To prevent them from being overwhelmed with requests, the free reports are being phased in over a nine month period, from Dec. 1, 2004 to Sept. 1, 2005, depending on your state of residence.

For more information, visit the FTC‘s page, or go to (No link provided, since that web server rejects requests with a HTTP_REFERER header from any site other than,,, or, presumably to thwart phishing attacks.)

Again on the leftward tilt of universities

Chris just commented on this extensively, but this topic seems to be all over the place (and I mentioned it earlier this week, however briefly). The Economist has an article as well by their “Lexington” on this issue of ideological bias in the universities. A quote:

This is profoundly unhealthy per se. Debating chambers are becoming echo chambers. Students hear only one side of the story on everything from abortion (good) to the rise of the West (bad). It is notable that the surveys show far more conservatives in the more rigorous disciplines such as economics than in the vaguer 1960s “ologies”. Yet, as George Will pointed out in the Washington Post this week, this monotheism is also limiting universities’ ability to influence the wider intellectual culture. In John Kennedy’s day, there were so many profs in Washington that it was said the waters of the Charles flowed into the Potomac. These days, academia is marginalised in the capital—unless, of course, you count all the Straussian conservative intellectuals in think-tanks who left academia because they thought it was rigged against them.

Bias in universities is hard to correct because it is usually not overt: it has to do with prejudice about which topics are worth studying and what values are worth holding. Stephen Balch, the president of the conservative National Association of Scholars, argues that university faculties suffer from the same political problems as the “small republics” described in Federalist 10: a motivated majority within the faculty finds it easy to monopolise decision-making and squeeze out minorities.

The more indeterminate the discipline, the more it tilts left.

Of course, I like the quote because it adds to one of my own pet theories: the more indeterminate the discipline, the more it tilts left.

There are some on the right that rather loudly oppose affirmative action in all its forms, except in academia, where they want some form of preferences for the right. This seems like a bad idea to me, and Chris said it better than I can below: “Replacing liberal ideologues who can’t keep their lectures and their leftism separate with right-wingers with similar faults is no solution.”

It’s not as much of a threat in my discipline, economics, as it is in other fields. As my Thought professor has pointed out at great length, the economic discipline has created a “little box” which it defines as theory. The box is supposedly used as a means of keeping ideas that aren’t fully explainable out of the body of theory. There’s also a nearly complete positive correlation in favor of those ideas that can be expressed using math. Again leading to my theory about how indeterminate a discipline is sets its leftward tilt.

Back to the academic bias well

Greg Ransom and Glenn Reynolds are among those linking to Jeff Jacoby’s Boston Globe column on a survey conducted on behalf of the American Council of Trustees and Alumni that indicates that students perceive bias in the classroom environment at elite liberal arts colleges and universities; a similar perspective appears today at

Is political bias a problem in American college classrooms? If so, am I part of the problem?

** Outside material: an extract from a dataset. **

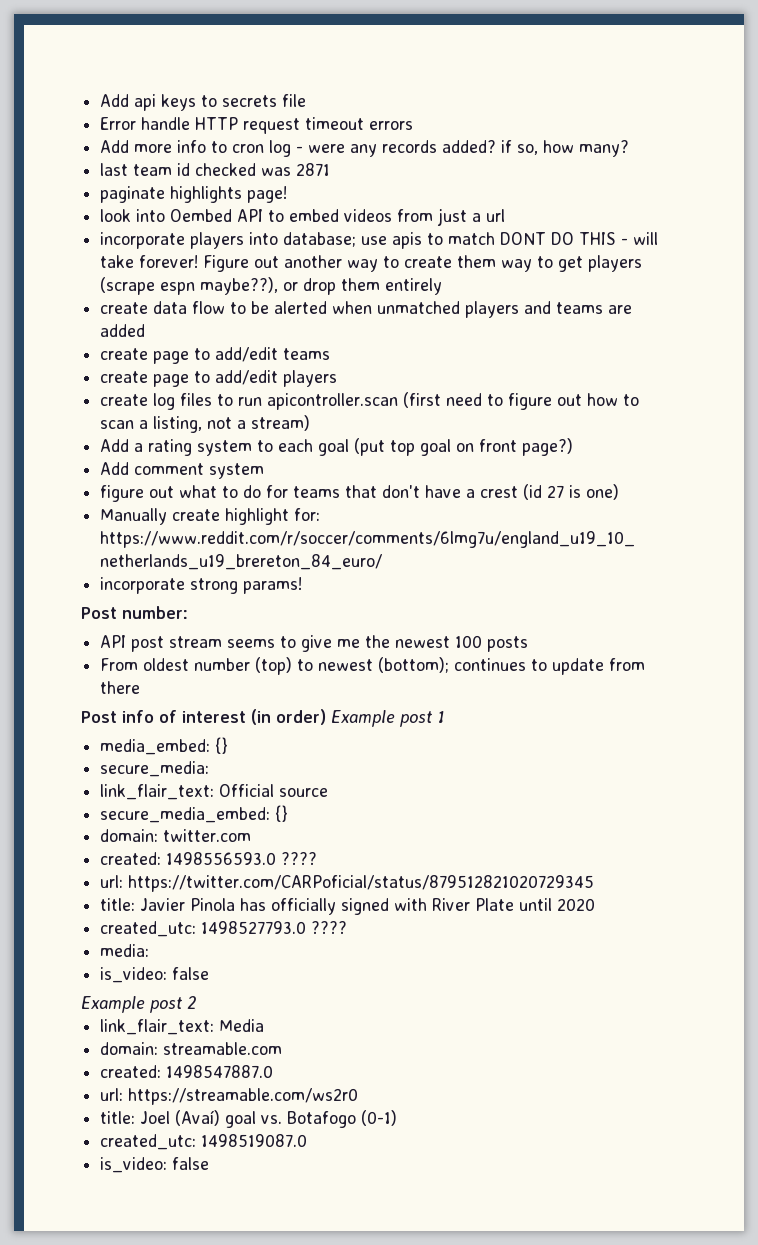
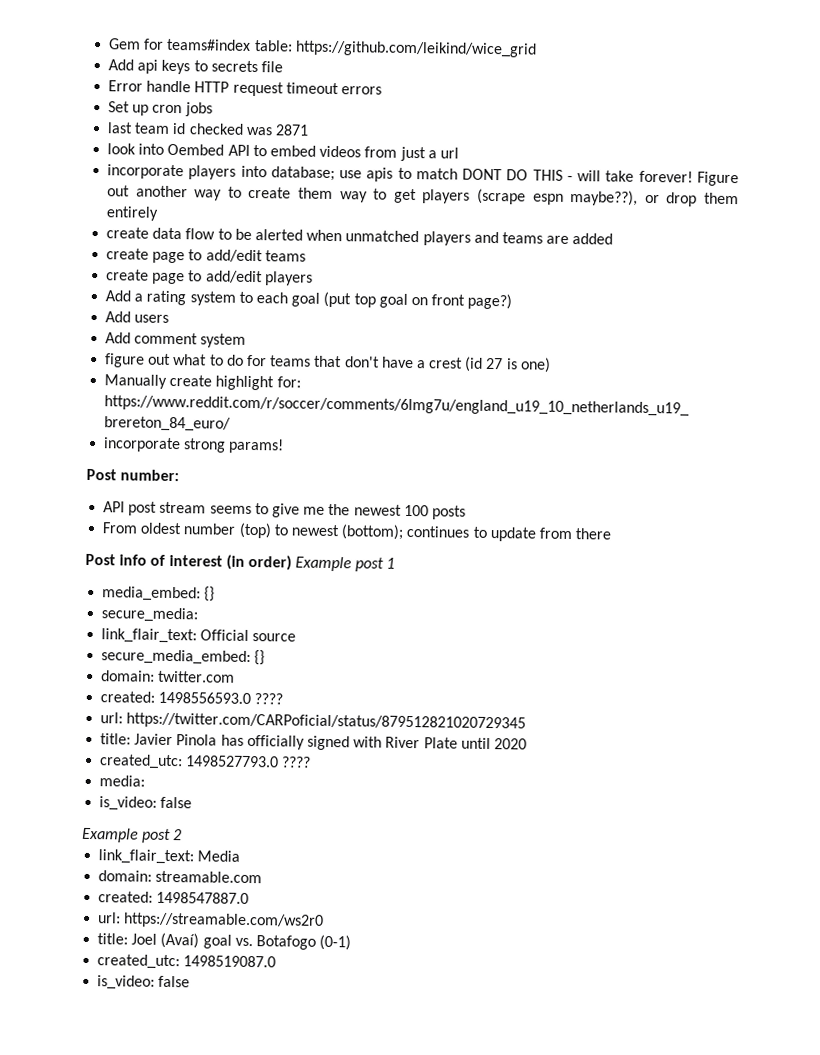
(100, 100) none -> [108,38,537,58] Gem for teams#index table: https://github.com/leikind/wice_grid //
[100,140,630,157] Add more info to cron log - were any records added? if so, how many? -> [108,101,213,117] Set up cron jobs
[100,186,288,203] // paginate highlights page! -> (309, 130) none
[100,392,640,410] [100,415,311,433] // create log files to run apicontroller.scan (first need to figure out how to scan a listing, not a stream) -> (313, 278) none
(574, 447) none -> [105,311,170,323] // Add users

Among the findings of the ACTA survey:

* 48% report campus presentations on political issues that “seem totally one-sided.”
* 46% say professors “use the classroom to present their personal political views.”
* 42% of students fault reading assignments for presenting only one side of a controversial issue.

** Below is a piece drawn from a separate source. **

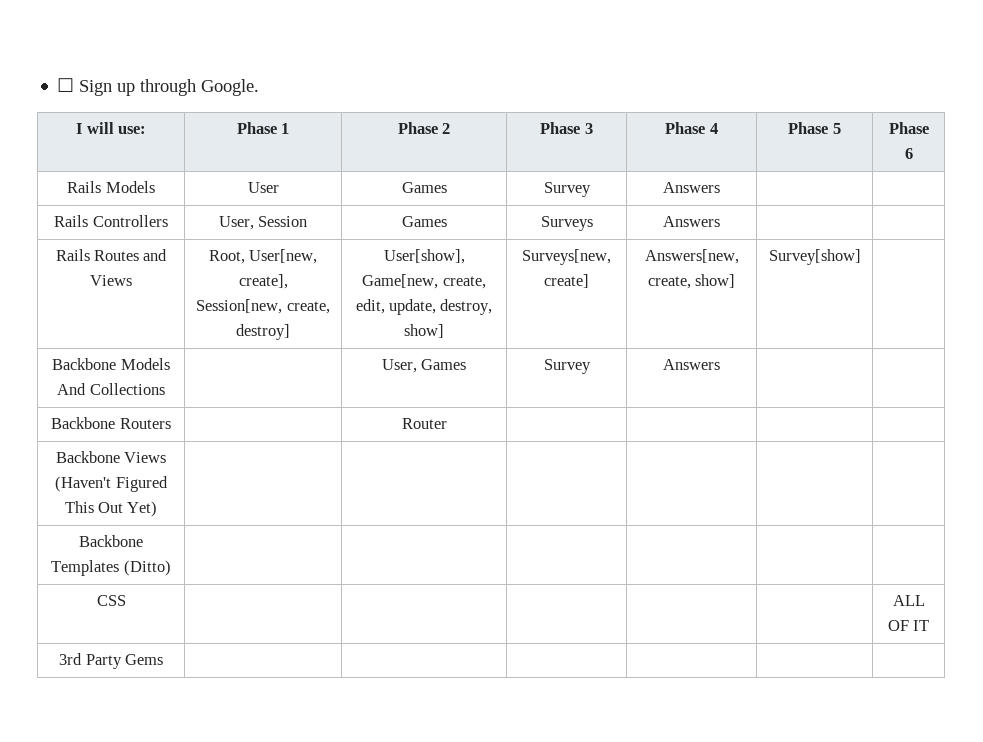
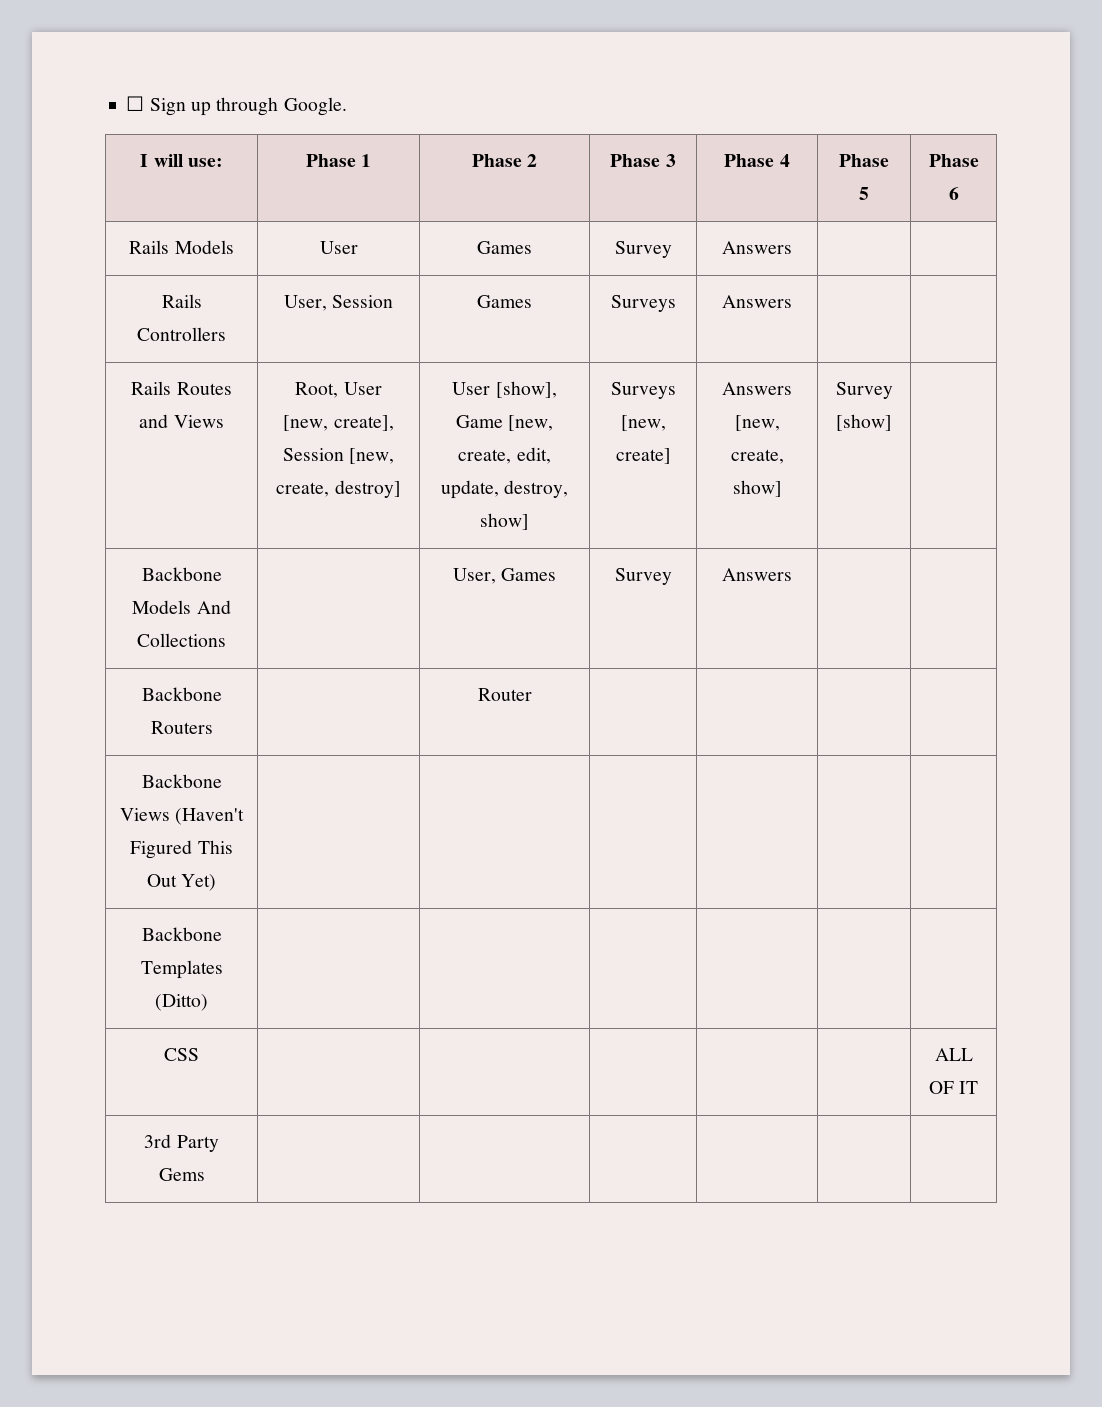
[249,249,318,264] [238,274,288,289] [196,299,330,314] [236,324,290,340] [383,249,465,264] [362,274,439,289] User[new, create], Session[new, create, destroy] | User[show], Game[new, -> [343,382,382,395] [283,415,394,431] [282,448,395,464] [276,480,401,498] [452,381,557,398] [455,415,554,431] User [new, create], Session [new, create, destroy] | User [show], Game [new,
[522,249,611,265] Surveys[new, -> [610,382,676,399] [620,415,666,431] Surveys [new,
[644,249,739,264] Answers[new, -> [722,382,792,395] [734,415,780,431] Answers [new,
[768,249,861,265] Survey[show] -> [835,382,893,399] [836,414,892,431] Survey [show]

The survey also indicates that political comments are consistently partisan. The survey, which was conducted just before and after the American presidential election, found that 68% of the students reported negative remarks in class about Pres. George Bush while 62% said professors praised Sen. John Kerry. ...

74% of students said professors made positive remarks about liberals while 47% reported negative comments about conservatives.

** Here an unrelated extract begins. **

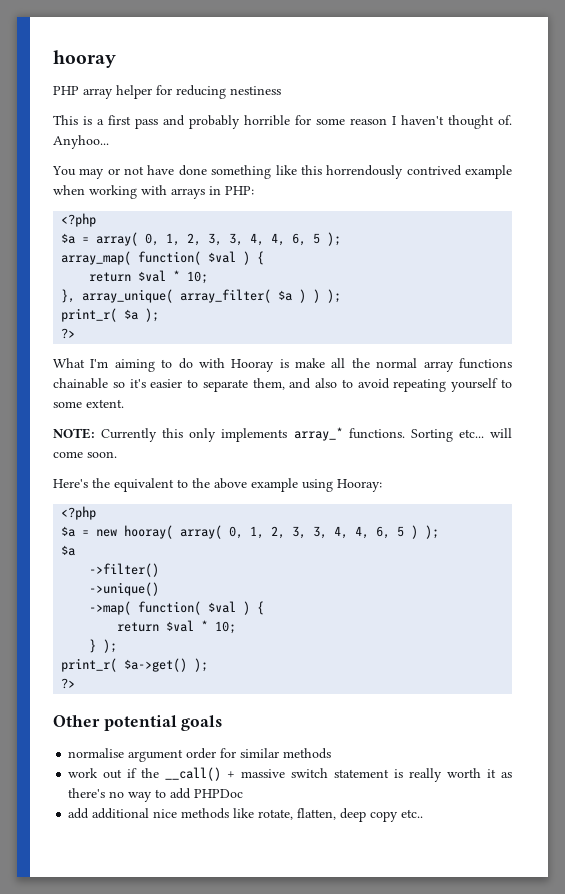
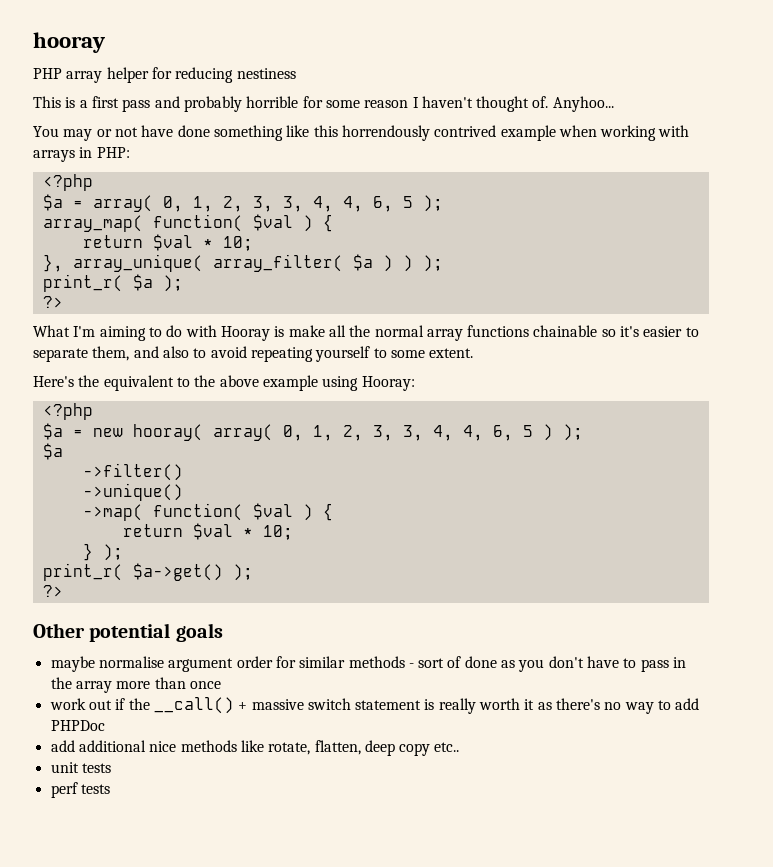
[53,427,512,442] [53,451,117,458] // NOTE: Currently this only implements array_* functions. Sorting etc... will come soon. -> (474, 353) none
(223, 723) none -> [50,656,95,672] maybe
(332, 753) none -> [408,656,687,672] [50,677,221,693] - sort of done as you don't have to pass in the array more than once
(424, 813) none -> [50,762,111,773] [50,782,110,798] // unit tests // perf tests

One wonders, somewhat, about issues of question wording (for example, if we invite a third-party presidential candidate to speak on campus, does that constitute a “totally one-sided” presentation?) and selection (what percentage of students said professors made negative remarks about Kerry or praise of Bush?). The lack of a straightforward report on the survey on the website is troublesome, to say the least, and I’m not sure you can infer much based on an average of 12 or 13 interviews per college, particularly without knowing the mode of interview or how interviewees were selected.

Nonetheless, there are a few noteworthy issues here worth discussing; first, course readers like the one I use for my introductory American government class rarely include articles supporting both sides of a particular issue, and I can’t assign a “conservative” reading on campaign finance reform if the only one in the book is from The Nation. Nor, for that matter, can I assign a “liberal” reading on homeland security, since the ones in the book are both from The Economist. Should I include a reading from David Duke to offset the pro-civil rights articles? At some point, balance becomes silly.

Second, the perception that the “job” of the liberal arts college professor is to indoctrinate students in political liberalism, rather than guiding students to knowledge through justified true belief and promoting the ability to think critically about conflicting ideas and values, is distressingly common on college and university campuses. A friend (and fellow Ph.D. student) and I once talked about the problem inherent when people who teach political science don’t even consider the political views of one of the two major parties to be legitimate.

All that said, I’m damned if I know what the solution is. Replacing liberal ideologues who can’t keep their lectures and their leftism separate with right-wingers with similar faults is no solution. Nor is a witch hunt against professors who, after all, are human and—over the course of 100+ hours of lecturing a semester—are probably going to say at least a couple of things that reflect something other than the objective material of the class. I like to think I do a good job balancing these things (one of the best compliments I’ve ever received teaching was from a bright student who “couldn’t figure out” what I was), but I also know I don’t always succeed.

The unkindest Cut

Mark the Pundit advances a theory about David Cutcliffe’s hiring-and-firing that has at least a minor whiff of plausibility (þ James Joyner):

A theory on the rise and fall of David Cutcliffe at Ole Miss.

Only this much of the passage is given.